Living abroad by Emma Brockes

https://www.msn.com/en-us/news/opinion/if-youve-made-a-life-abroad-coronavirus-gives-homesickness-a-new-edge/ar-BB1akhKb

The Guardian

If you've made a life abroad, coronavirus gives homesickness a new edge

Emma Brockes
10/23/20

If you've made a life abroad, coronavirus gives homesickness a new edge
The longest I have gone without seeing England is two years, a hiatus taken after the birth of my children, when I couldn’t face the flight. I must’ve missed the place: I remember bingeing old episodes of Inspector Morse as if they were home movies. But like everything from that period not directly involving babies, I can’t quite retrieve the memory. Besides which, my homesickness was mitigated by one major factor: people came to visit me.

No one is coming to visit this time. For many of us with family living further than a drive away – particularly those living abroad – the advent of the holiday season marks the 12-month anniversary since any of us went home. It is one thing to stay away because you can’t be bothered to travel, and another to have that option removed. Technically, it’s doable; a few friends in New York have cracked and flown to see their parents in Britain, factoring in the two-week quarantine. But for most of us, even if we can overcome the fear of exposure on the flight, the restrictions on arrival aren’t practical. What’s the point of trekking home if you can’t see anyone when you get there?

The strange thing is that, viewed from New York, Britain doesn’t look like much of a destination at the moment.
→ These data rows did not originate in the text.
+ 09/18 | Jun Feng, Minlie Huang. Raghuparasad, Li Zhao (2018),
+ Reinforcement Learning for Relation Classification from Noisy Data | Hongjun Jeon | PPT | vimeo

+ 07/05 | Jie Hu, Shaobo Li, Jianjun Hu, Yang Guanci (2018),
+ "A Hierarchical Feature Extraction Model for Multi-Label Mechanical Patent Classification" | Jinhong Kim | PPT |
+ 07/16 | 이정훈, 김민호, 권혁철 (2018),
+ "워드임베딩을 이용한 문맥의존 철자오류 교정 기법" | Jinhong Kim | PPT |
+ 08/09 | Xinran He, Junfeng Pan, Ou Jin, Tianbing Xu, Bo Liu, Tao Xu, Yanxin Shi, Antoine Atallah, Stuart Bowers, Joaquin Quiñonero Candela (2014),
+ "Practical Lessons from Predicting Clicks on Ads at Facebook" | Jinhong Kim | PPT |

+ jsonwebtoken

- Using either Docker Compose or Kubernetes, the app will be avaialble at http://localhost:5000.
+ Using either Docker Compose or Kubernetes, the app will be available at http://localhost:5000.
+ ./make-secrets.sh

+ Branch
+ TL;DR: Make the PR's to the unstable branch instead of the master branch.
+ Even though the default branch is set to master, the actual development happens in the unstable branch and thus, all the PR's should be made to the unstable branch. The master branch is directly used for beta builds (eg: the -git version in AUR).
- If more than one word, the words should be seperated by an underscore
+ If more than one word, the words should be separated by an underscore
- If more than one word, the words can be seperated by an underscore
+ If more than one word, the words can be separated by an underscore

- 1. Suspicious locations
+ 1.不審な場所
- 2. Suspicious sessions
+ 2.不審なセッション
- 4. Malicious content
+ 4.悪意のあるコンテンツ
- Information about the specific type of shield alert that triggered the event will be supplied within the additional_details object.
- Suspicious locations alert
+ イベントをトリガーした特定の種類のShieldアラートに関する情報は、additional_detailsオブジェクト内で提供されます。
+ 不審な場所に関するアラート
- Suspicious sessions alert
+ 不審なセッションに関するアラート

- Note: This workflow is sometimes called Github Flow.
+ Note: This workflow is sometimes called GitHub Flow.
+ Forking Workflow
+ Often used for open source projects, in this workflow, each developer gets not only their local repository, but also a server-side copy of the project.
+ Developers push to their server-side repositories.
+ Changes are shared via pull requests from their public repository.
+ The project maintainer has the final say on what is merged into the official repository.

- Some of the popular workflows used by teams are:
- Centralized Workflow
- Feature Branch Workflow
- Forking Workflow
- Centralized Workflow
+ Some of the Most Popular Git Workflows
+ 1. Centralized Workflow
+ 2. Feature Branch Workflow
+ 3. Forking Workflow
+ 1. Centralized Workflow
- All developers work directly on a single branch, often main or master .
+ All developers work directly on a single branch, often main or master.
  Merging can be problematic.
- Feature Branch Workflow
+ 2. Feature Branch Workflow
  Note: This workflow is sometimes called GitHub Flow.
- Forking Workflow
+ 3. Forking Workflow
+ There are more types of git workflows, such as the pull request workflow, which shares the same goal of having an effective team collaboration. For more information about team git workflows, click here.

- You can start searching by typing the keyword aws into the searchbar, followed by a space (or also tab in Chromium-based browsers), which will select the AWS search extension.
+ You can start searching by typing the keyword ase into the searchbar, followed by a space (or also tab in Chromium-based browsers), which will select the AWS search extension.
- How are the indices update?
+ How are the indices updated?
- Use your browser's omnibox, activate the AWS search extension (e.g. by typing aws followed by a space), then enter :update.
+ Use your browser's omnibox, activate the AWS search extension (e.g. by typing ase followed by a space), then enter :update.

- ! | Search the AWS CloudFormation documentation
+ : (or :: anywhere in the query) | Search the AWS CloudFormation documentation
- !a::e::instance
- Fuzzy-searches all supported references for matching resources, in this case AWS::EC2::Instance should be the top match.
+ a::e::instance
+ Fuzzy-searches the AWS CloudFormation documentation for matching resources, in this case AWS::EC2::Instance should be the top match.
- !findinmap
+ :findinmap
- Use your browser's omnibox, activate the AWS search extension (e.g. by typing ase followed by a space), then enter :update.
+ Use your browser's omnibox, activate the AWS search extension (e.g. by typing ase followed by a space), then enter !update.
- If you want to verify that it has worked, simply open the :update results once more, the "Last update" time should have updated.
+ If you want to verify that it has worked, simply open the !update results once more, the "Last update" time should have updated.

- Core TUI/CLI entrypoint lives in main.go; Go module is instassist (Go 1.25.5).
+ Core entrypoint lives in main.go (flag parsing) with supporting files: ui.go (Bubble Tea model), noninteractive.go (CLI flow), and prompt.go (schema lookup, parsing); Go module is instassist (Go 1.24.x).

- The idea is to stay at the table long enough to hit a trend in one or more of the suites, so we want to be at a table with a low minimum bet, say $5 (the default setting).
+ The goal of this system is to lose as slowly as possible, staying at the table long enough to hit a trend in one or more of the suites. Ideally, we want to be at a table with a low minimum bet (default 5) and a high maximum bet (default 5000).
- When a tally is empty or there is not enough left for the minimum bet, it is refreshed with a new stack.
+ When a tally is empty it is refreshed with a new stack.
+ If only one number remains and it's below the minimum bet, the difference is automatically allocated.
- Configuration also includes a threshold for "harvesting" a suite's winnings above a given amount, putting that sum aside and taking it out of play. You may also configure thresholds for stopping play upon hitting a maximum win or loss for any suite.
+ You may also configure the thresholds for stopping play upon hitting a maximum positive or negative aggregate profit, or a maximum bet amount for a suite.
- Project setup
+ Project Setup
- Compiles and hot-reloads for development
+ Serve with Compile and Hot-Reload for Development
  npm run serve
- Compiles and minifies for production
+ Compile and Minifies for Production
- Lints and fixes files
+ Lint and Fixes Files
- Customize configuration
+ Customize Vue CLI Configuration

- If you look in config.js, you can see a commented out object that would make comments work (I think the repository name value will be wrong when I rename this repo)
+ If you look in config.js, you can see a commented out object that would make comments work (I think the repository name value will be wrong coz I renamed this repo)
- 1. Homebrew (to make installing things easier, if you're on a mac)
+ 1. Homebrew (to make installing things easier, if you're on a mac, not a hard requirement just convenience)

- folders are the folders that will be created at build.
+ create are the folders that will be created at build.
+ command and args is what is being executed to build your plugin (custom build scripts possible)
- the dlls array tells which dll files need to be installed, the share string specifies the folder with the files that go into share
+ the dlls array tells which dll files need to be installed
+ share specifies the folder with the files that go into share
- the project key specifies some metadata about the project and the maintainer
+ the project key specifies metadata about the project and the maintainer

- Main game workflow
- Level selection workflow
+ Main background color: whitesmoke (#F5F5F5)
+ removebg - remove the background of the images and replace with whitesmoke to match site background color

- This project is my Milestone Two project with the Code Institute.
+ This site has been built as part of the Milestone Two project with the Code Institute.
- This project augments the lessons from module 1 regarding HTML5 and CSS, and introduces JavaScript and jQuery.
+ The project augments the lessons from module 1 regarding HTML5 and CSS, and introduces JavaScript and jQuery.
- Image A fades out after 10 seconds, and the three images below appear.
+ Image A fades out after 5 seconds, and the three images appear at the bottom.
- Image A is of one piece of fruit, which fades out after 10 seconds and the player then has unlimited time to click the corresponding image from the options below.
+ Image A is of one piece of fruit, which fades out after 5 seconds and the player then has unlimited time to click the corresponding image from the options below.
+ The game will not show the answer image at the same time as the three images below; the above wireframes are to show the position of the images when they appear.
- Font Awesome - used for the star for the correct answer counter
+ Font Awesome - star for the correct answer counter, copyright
While the third wave rages across much of the US, in New York, a city still in shock from its experiences of the spring, virus numbers are low and, for the time being, stable. The schools aren’t back full time and no one’s throwing dinner parties, but some semblance of normal life has returned.
Or rather it has if you ignore the fact that no one with sense will be going home for the holidays. For those with young children, the months have clicked by, and with them a growing feeling of absence. Zoom doesn’t fill the gap where a grandparent should be, and one wonders how long it will take before the relationship is damaged. A year is a long time in the life of a five-year-old who refers to her own recent toddlerhood as “the olden days”.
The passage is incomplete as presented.